(Web page edit records)
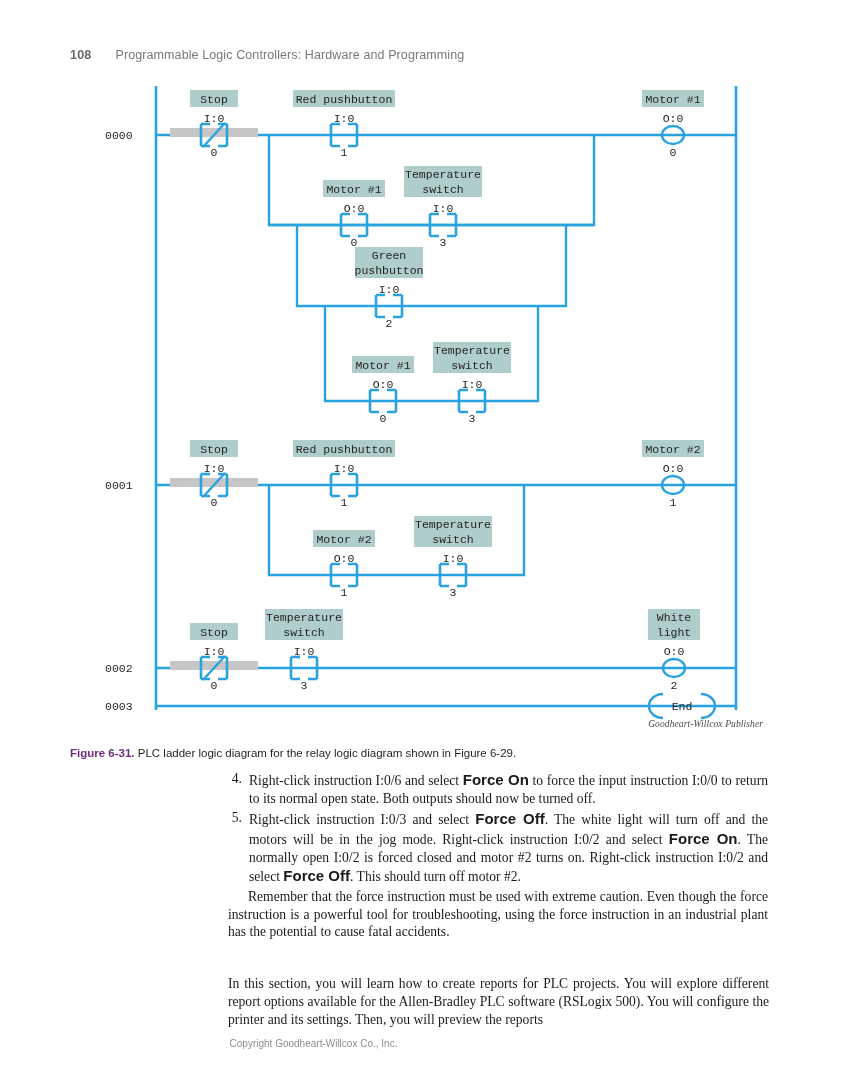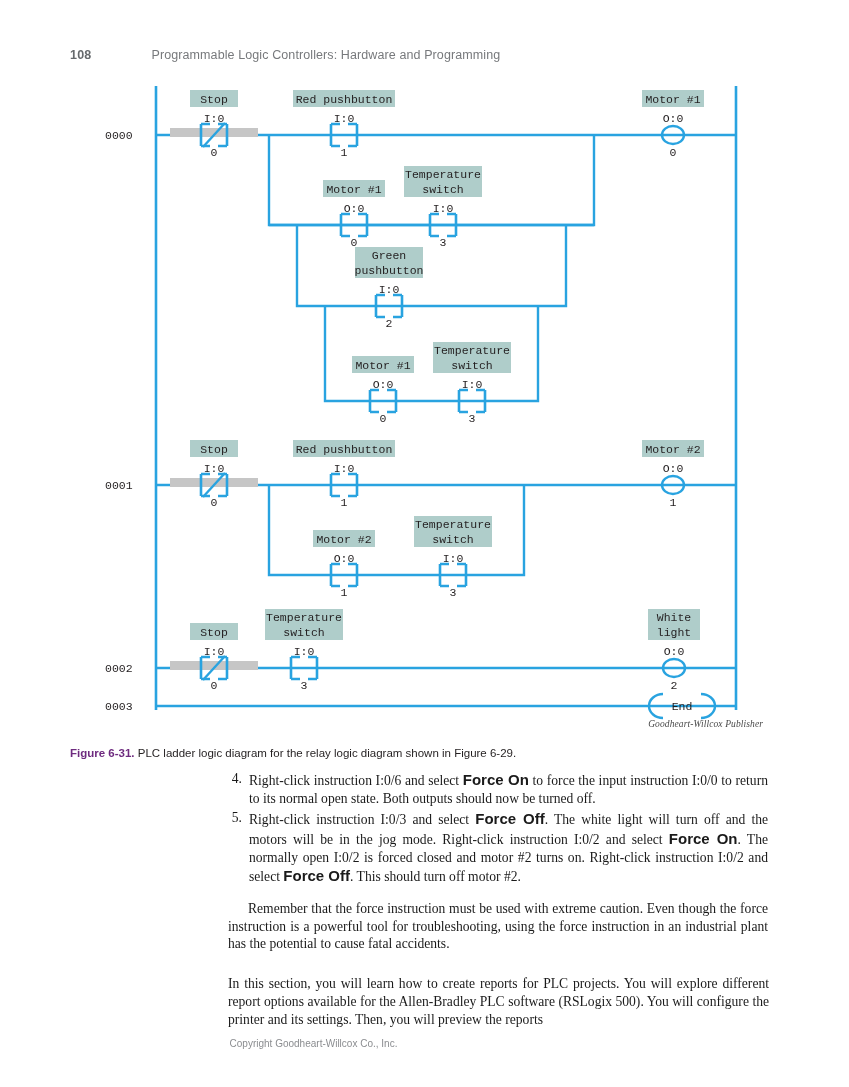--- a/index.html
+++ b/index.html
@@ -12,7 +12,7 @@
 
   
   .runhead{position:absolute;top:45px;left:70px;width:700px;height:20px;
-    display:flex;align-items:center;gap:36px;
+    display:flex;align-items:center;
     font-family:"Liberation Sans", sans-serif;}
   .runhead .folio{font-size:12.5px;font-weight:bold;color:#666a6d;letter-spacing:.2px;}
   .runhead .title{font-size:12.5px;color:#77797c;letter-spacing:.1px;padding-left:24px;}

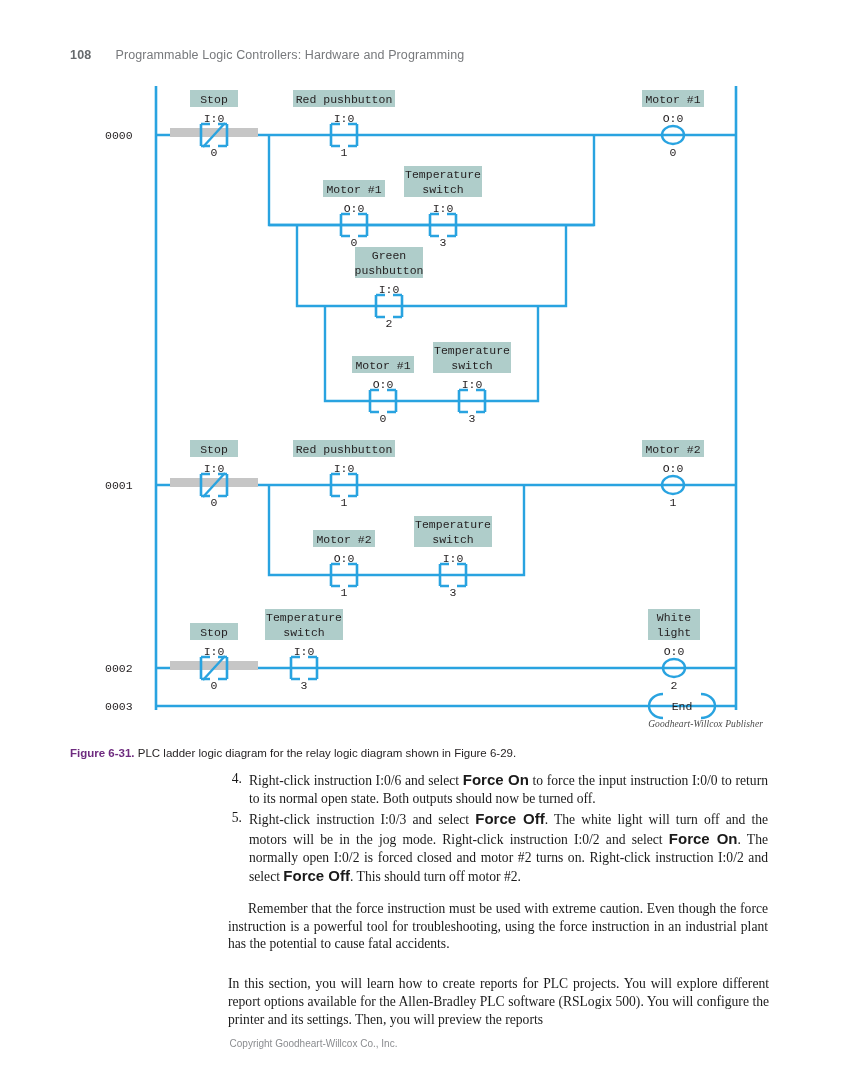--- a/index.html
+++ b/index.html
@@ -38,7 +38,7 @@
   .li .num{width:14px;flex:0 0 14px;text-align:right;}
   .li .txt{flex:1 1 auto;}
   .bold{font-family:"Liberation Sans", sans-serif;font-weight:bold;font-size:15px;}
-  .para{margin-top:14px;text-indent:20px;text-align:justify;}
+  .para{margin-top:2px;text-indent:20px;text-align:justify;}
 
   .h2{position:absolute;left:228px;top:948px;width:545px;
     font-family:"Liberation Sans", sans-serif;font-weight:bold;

---

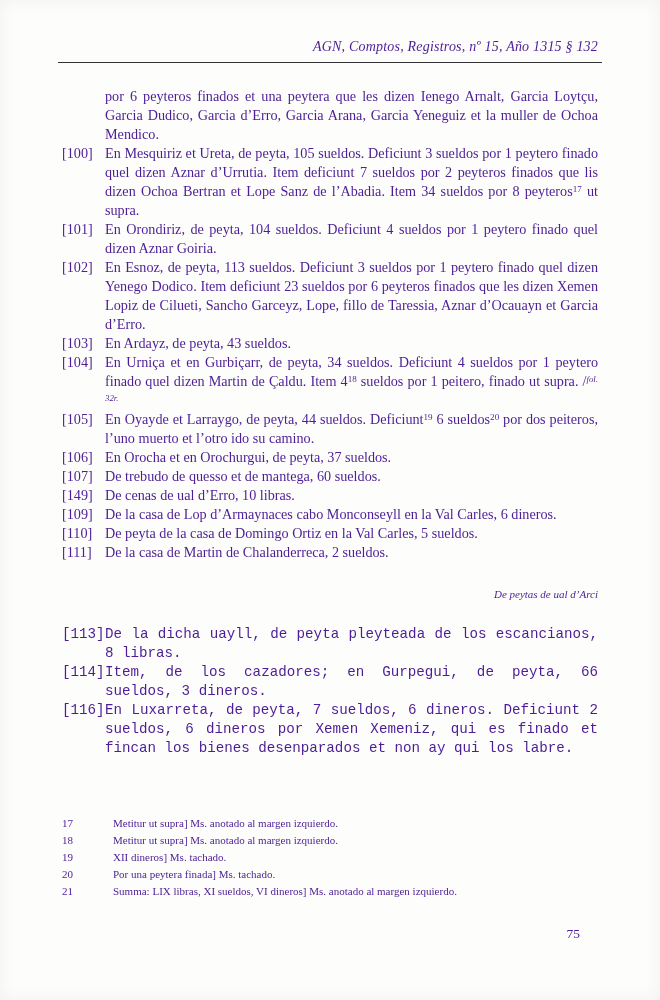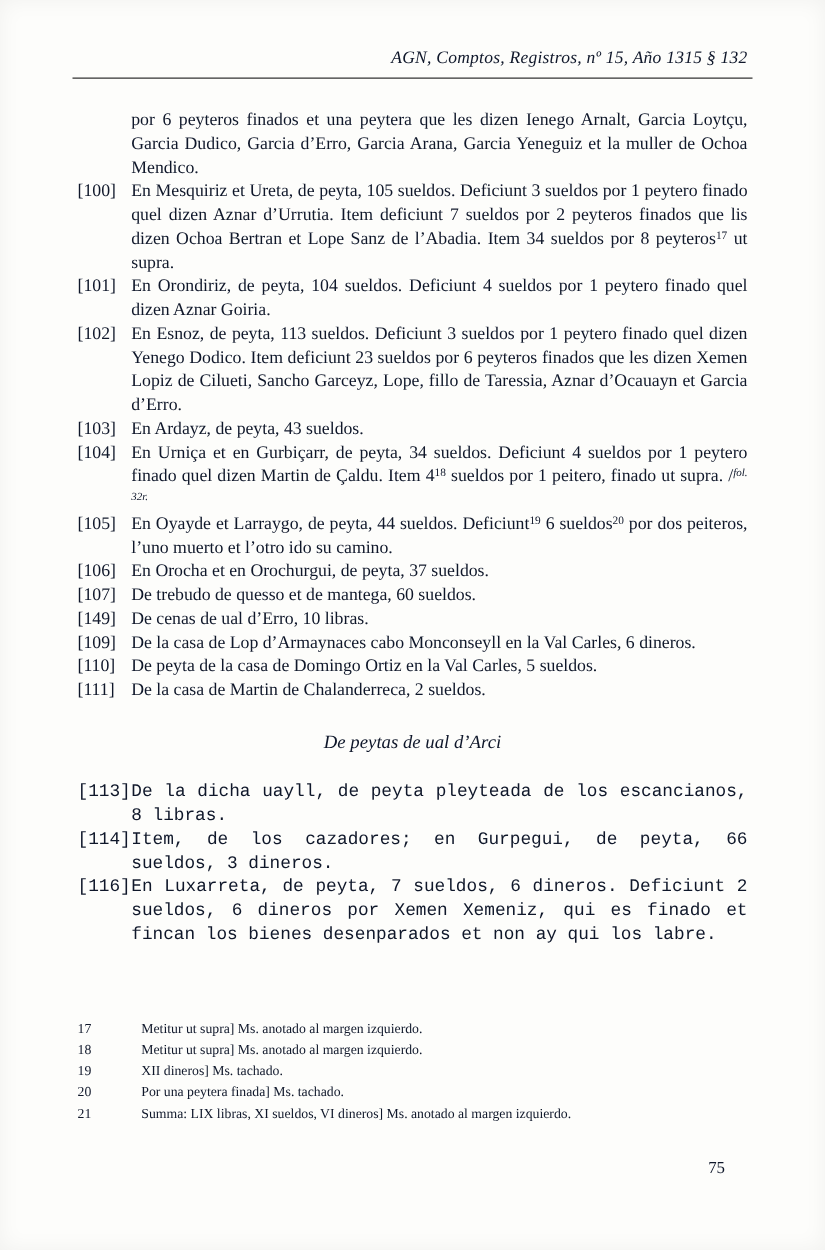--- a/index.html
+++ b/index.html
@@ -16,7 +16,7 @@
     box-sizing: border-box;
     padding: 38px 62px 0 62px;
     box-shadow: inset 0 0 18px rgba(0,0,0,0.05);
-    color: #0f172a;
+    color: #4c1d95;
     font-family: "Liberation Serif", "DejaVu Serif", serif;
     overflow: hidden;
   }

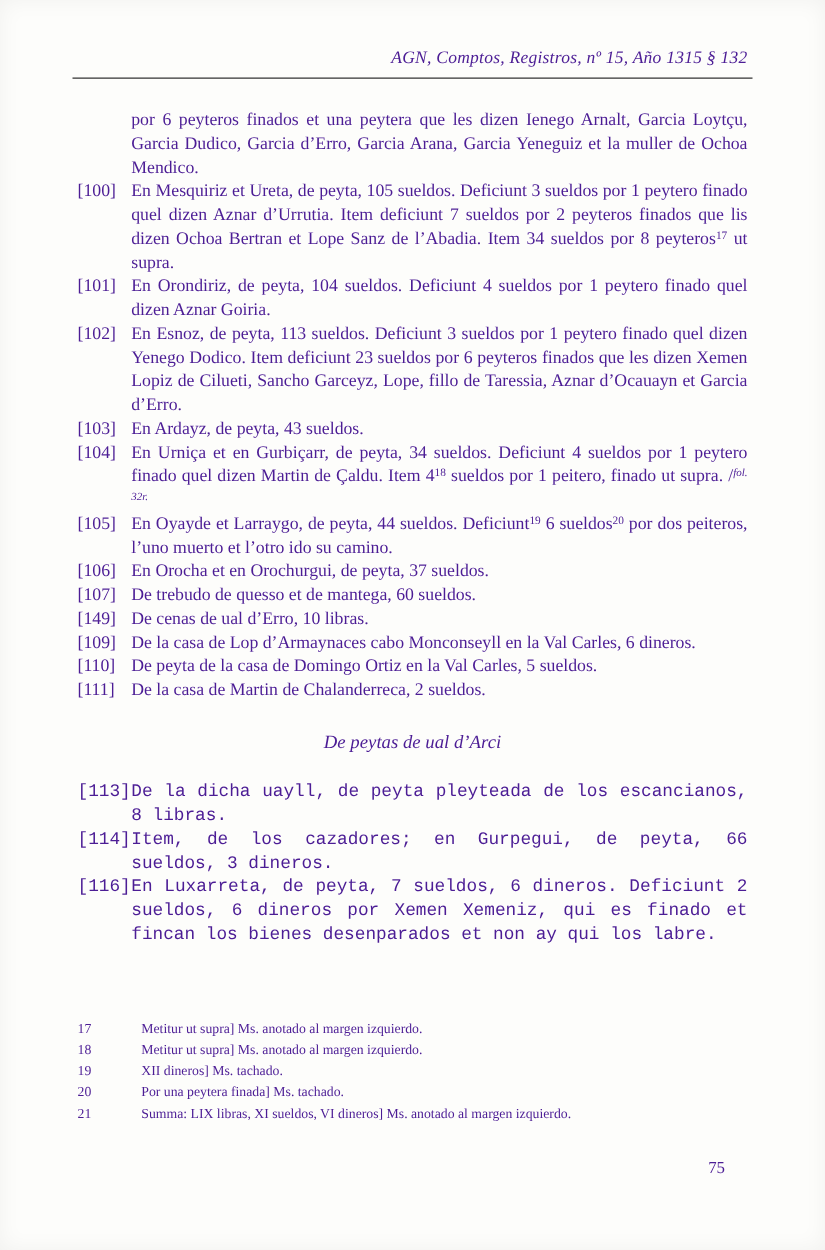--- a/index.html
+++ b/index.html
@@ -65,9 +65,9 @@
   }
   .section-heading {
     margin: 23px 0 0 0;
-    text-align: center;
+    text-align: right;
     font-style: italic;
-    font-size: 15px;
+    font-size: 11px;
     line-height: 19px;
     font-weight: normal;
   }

(Aim of the exercise)
The lines to return are those in the entries above that include "Liberation".

(Result)
     font-family:"Liberation Sans", sans-serif;}
   .bold{font-family:"Liberation Sans", sans-serif;font-weight:bold;font-size:15px;}
     font-family:"Liberation Sans", sans-serif;font-weight:bold;
     font-family: "Liberation Serif", "DejaVu Serif", serif;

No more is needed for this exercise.